Friday, November 13, 2009

Hooray for the New Overdraft Rules

Yes, its taken a long time. Yes, it has needed urging through proposed legislation in Congress. Yes, it has taken the coordinated efforts of several federal agencies. But, success at last. Yesterday, the Federal Reserve Bank announced final rules amending Regulation E of the Electronic Funds Transfer Act (see press release). As we've complained here before, these overdraft charges amount to about $1.7 billion each year in fees to banks (See FDIC Study, How Your $4 Cup of Coffee). There were a number of touchy issues with the banks pushing back firmly on how the rules would come out.
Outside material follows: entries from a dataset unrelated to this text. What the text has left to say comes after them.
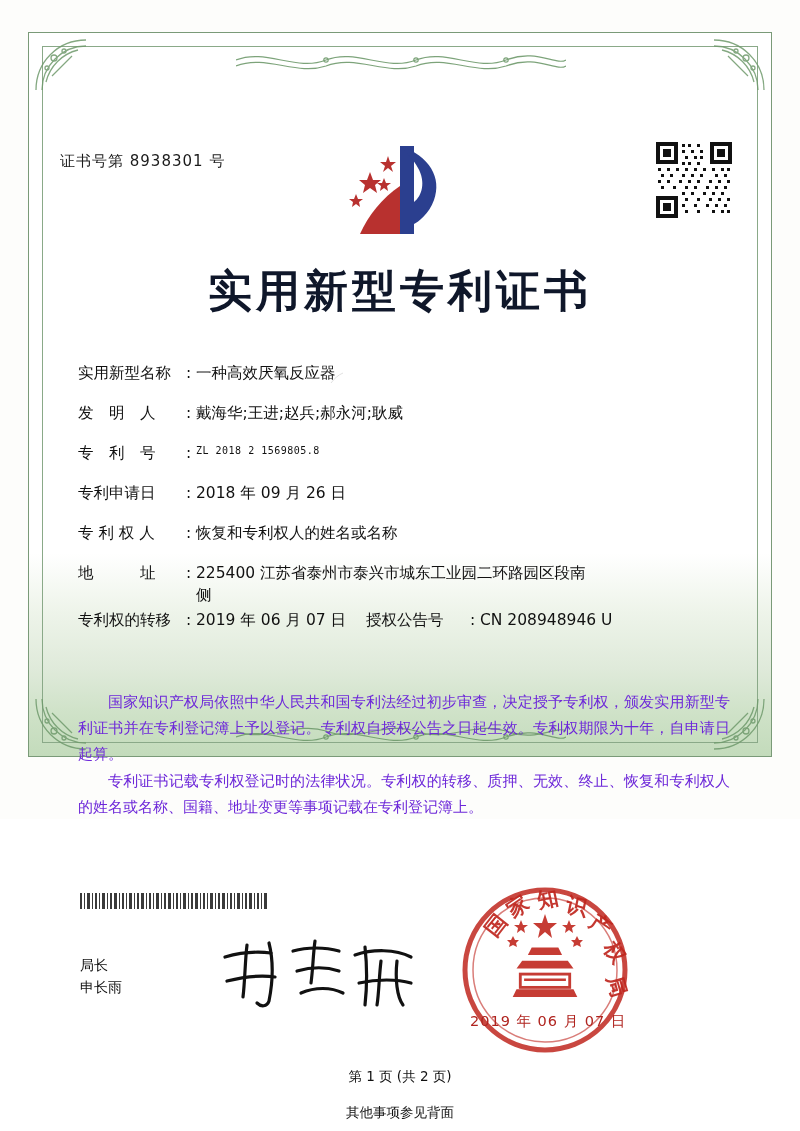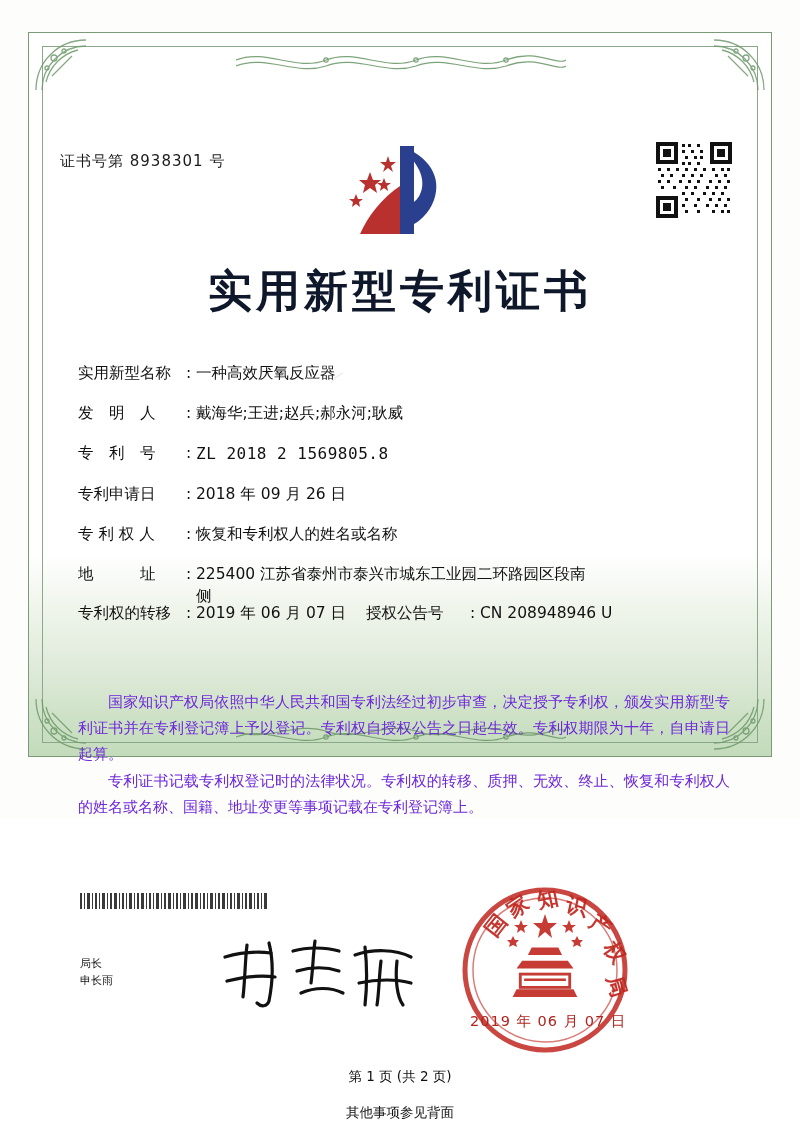"ZL 2018 2 1569805.8" .val.mono { font-size: 16px -> 10px }
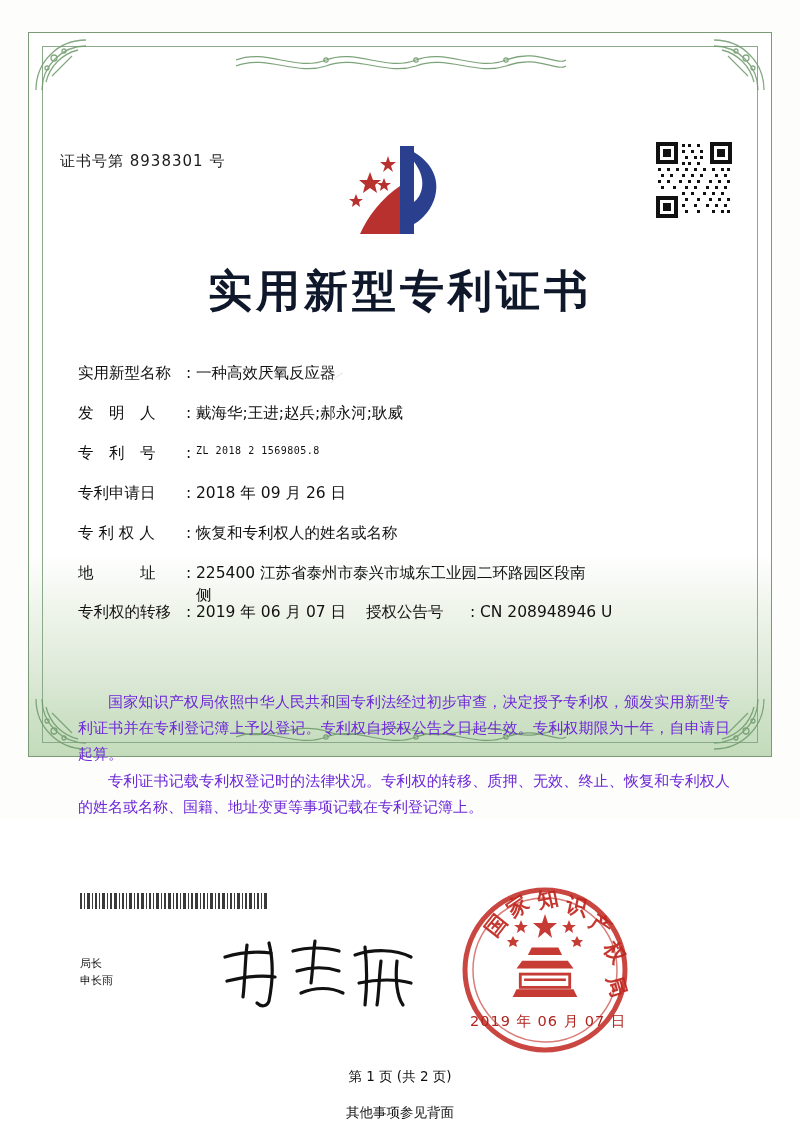"地 址" div.row { margin-bottom: 0 -> 8px }
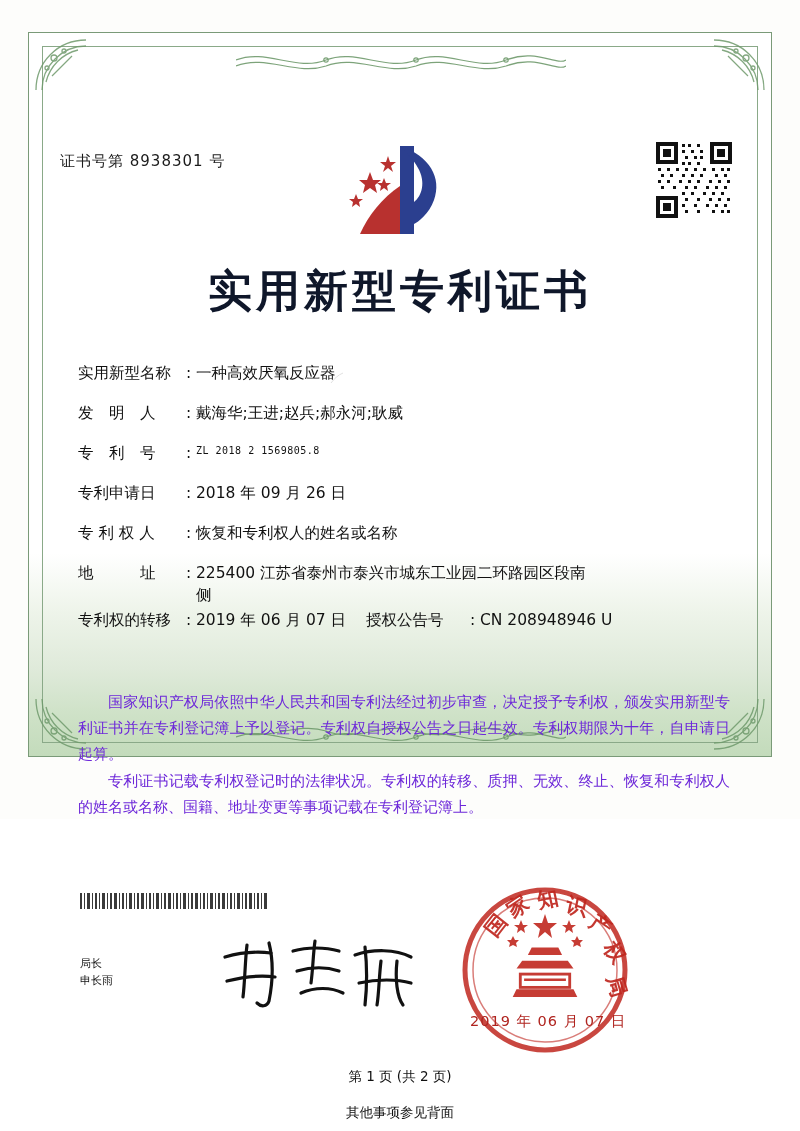"局长" .sig-block { font-size: 11px -> 14px }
Fortunately, the Federal Reserve seems to have come down firmly on the side of consumers on most of the issues primarily raised by debit card use.

So, here are the highlights:
  1. Banks must comply with the Final Rules as of July 1, 2010

  2. Banks cannot charge an overdraft fee on ATM and point-of-sale debit card (POS) transactions without the customer affirmatively opting-in to overdraft protection

  3. The rules apply to existing and new accounts

  4. Banks must offer the same account terms to customers who do not choose overdraft protection for ATM and POS transactions

Three issues remain unresolved by the Final Rules: (i) the size of overdraft fees (often $35 per transaction with no daily limit on the number of transactions charged; (ii) the batch reordering of transactions done by banks to increase the amount of fees generated on transactions by customers who do opt-in; and (iii) debit holds that trigger overdraft fees on transactions such as gasoline, hotels and restaurants. These gaps aside, the progress made by the Federal Reserve on debit cards is substantial.

Remember, banks can still charge the fees on those who have not opted-in until July 2010. So, still use your debit cards with care. As for me, I will not be opting-in, but will await the sales pitch that banks will inevitably make.


- JSM

8 comments:

Yiff said...

i started a web site last week, the name was robcitbank.com, the main purpose of this website was to try to get enough people together to freeze their accounts with city bank and go open an account with other banks. if we all get together and take our money out and tell citi we wont come back unless they tell us there is no more overdraft fees, specially in this horrible resseshion. we are just starting with citi, and if we get traction then we were going to move to wellsfargo and others till all banks eliminate overdraft fees. but, our site was shut down before it was even up for 24 hours. i just don't know what to do. this banks are way too big to fight with. some one needs to do something. this is just not fair.

Anonymous said...

I received 11 overdraft fees in Dec 09. January I filed a small claims suit against Bank of America challenging the fairness of their fees and a week later I got a call reversing all the fees and refunding the fee for filing the claim. You don't like fees file a small claims suit. When an institute applies fees to your account they are not out any money so you just got to make it more cost effective for them to reverse the fees than to pay someone to defend them.

Anonymous said...

What's wrong with this comment? "I received 11 overdraft fees in Dec 09....." Excuse me?? 11 ODs?? Why can you be sooo irresponsible and overdraft your account AND expect a for profit organization to float you money... for free?? Why does that makes sense? It doesn't. Simply mind your account and don't overdraft and you won't have to sue anyone! It's quite simple. What happen to basic responsibility and basic money management. Don't spend what you don't have. It is NOT some one else's fault!! It's yours.

Iamawriter said...

Hi Anonymous,

I like your idea. I have spent almost 2 1/2 hours this week on the phone with the bank trying to get overdraft fees that they promised would not occur refunded. Was it a local bank or a "big, monster, mega bank"?

Do mind sharing what you said the small claims suit you filed?

Thanks!

Iamawriter said...

I like your idea. Was it with a local bank or a "big, monster, mega bank"?

Do you mind sharing what you put in your lawsuit?

Thanks

Iamawriter said...

I like your idea. Was it with a local bank or a "big, monster, mega bank"?

Do you mind sharing what you put in your lawsuit?

Thanks

Iamawriter said...

I like your idea. Was it with a local bank or a "big, monster, mega bank"?

Do you mind sharing what you put in your lawsuit?

Thanks

Anonymous said...

Things happen! Is it fair to be charged 35 dollars for a 5 dollar transaction? Most people get charged an overdraft fee for transactions that are substantially less. Banks call it overdraft protection they should call it overdraft collection!